Préparation évangélique

LIVRE X

CHAPITRE X
TIRÉ DU TROISIÈME LIVRE DES CHRONOGRAPHIES D’AFRICANUS

« Jusqu’aux Olympiades, on ne trouve rien de bien certain dans l’histoire grecque ; tous les faits y sont confondus, et le désaccord le plus complet règne dans tout ce qui les a précédées. Les Olympiades, au contraire, ont été traitées avec exactitude par beaucoup d’historiens, parce que le court intervalle qui les divise, n’étant que de quatre années, a permis aux Grecs de rédiger des annales. Je ne veux donc, parcelle raison, faire autre chose que parcourir rapidement, et cueillir parmi les fables et les merveilles qui remplissent l’histoire des temps anciens, qui descendent jusqu’à la première Olympiade ; quant aux faits advenus depuis, je veux enchaîner, chacun dans sa période, les récits Grecs et ceux des Hébreux, autant qu’ils seront dignes de mémoire, cherchant à expliquer les uns par les autres. Voici de quelle manière je compte m’y prendre : Ayant mis la main sur un fait historique des Hébreux, contemporain d’un récit bien reconnu des Grecs, m’en emparant, retranchant, ajoutant, faisant connaître que tel Grec, tel Persan, ou tel homme célèbre quelconque, était contemporain de cet événement des Hébreux, peut-être atteindrai-je le but que je me propose.

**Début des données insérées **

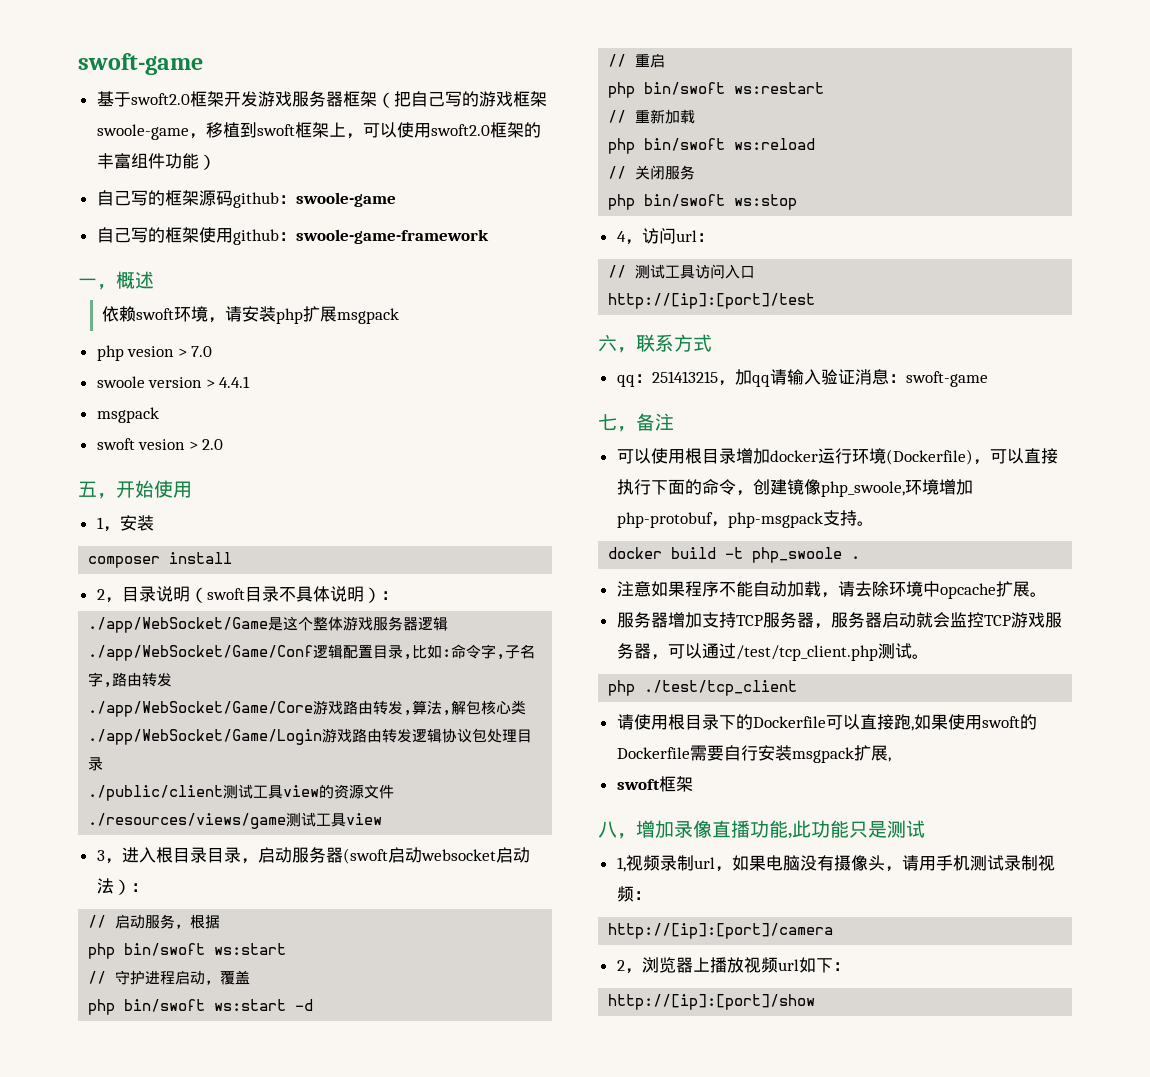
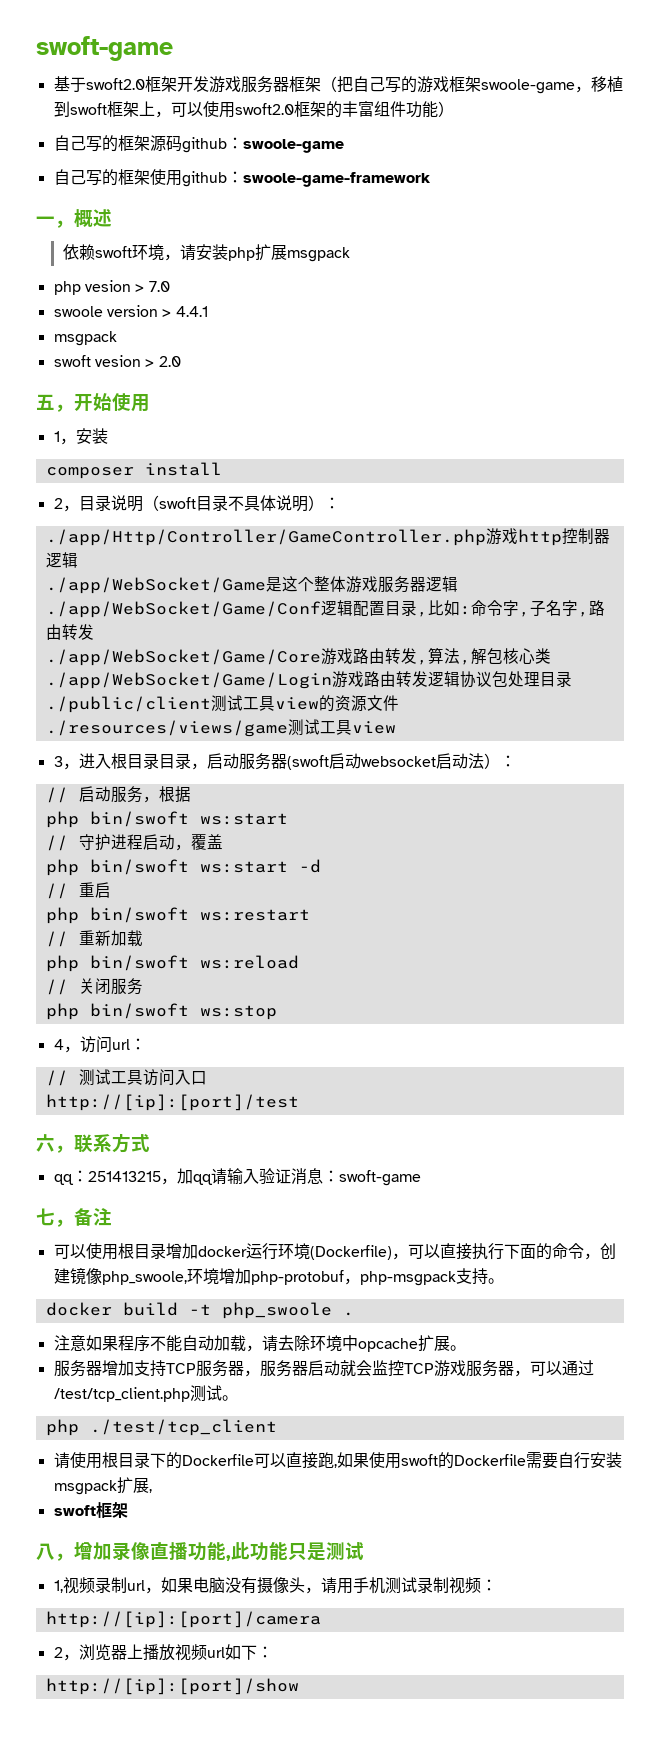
(398, 595) none -> [45,528,610,546] [45,552,78,568] // ./app/Http/Controller/GameController.php游戏http控制器逻辑

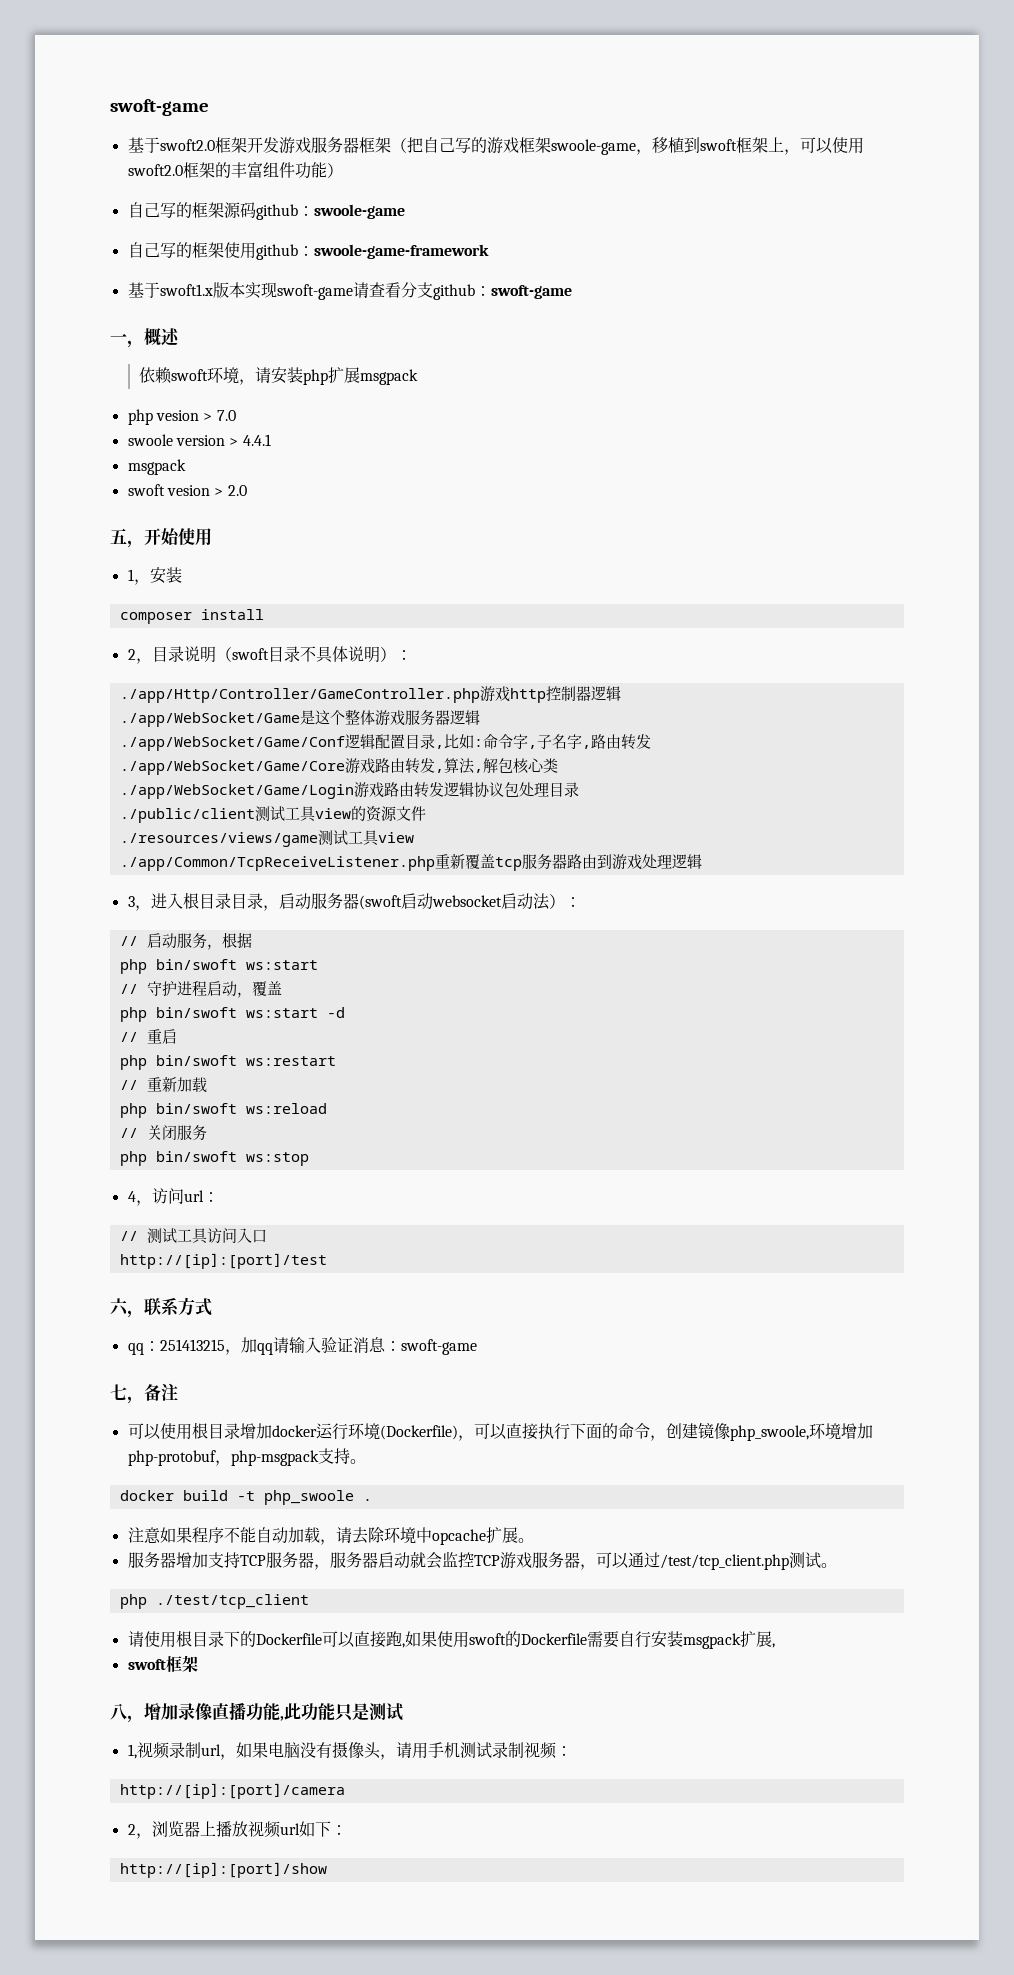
(431, 179) none -> [127,282,572,300] // 基于swoft1.x版本实现swoft-game请查看分支github：swoft-game
(396, 727) none -> [119,853,702,871] // ./app/Common/TcpReceiveListener.php重新覆盖tcp服务器路由到游戏处理逻辑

« Rien n’est plus avéré que la translation des Hébreux hors de leur patrie, lorsqu’ils furent conduits à Babylone, en captivité, par le roi Nabuchodonosor ; elle dura 70 ans, suivant la prophétie de Jérémie (Bérose, le Babylonien, parle de Nabuchodonosor). Après les 70 ans de la captivité, Cyrus devint roi de Perse, dans l’année où commença la 55e Olympiade, comme on peut le trouver relaté dans la bibliothèque de Diodore, dans les histoires de Thallus et de Castor, aussi dans celles de Polybe, de Phlégon, et de tous ceux qui ont rédigé leur histoire d’après les Olympiades : tous sont unanimes sur cette époque. Cyrus, dans la première année de son règne, qui était aussi la première de la 55e Olympiade, renvoya la première portion du peuple Juif en Judée, sous la conduite de Zorobabel, lorsque Jésus, fils de Josédec, était grand-prêtre. Alors fut accompli le terme de 70 ans, comme cela est rapporté dans le livre d’Esdras, chez les Hébreux. Voici donc des faits coïncidents : le règne de Cyrus et la fin de la captivité ; et nous trouverons le même synchronisme dans les Olympiades. Partant de ce point, nous nous proposons de traiter de la même manière les autres histoires, en les adaptant entre elles. Quant à celles qui ont précède cette période, si nous devons nous en rapporter aux calculs tels quels, de la chronographie attique, en réunissant toutes les années écoulées depuis Ogygès, qui passe chez les Athéniens pour Autochthon, sous lequel arriva le premier grand cataclysme, dans l’Attique, Phoronée étant alors roi d’Argos, à ce que dit Acusilas : nous trouvons jusqu’à la première Olympiade, sous laquelle les temps furent plus rigoureusement comptés, une période de 1,020 années ; ce qui est en harmonie avec ce que nous venons de dire, comme nous en donnerons la preuve dans ce qui suivra. Hellanicus, en effet, et Philochore qui ont composé des histoires de l’Attique, Castor et Thallus qui ont écrit celle de Syrie, Diodore qui a embrassé l’histoire universelle dans sa bibliothèque, Alexandre Polyhistor et quelques-uns des nôtres, qui ont apporté un soin curieux à notre histoire, aussi bien que tous les Athéniens, ont dit la même chose. Si donc, dans cette période de 1,020 années, il s’est passé quelque fait d’histoire éclatant, nous le recueillerons suivant le besoin. »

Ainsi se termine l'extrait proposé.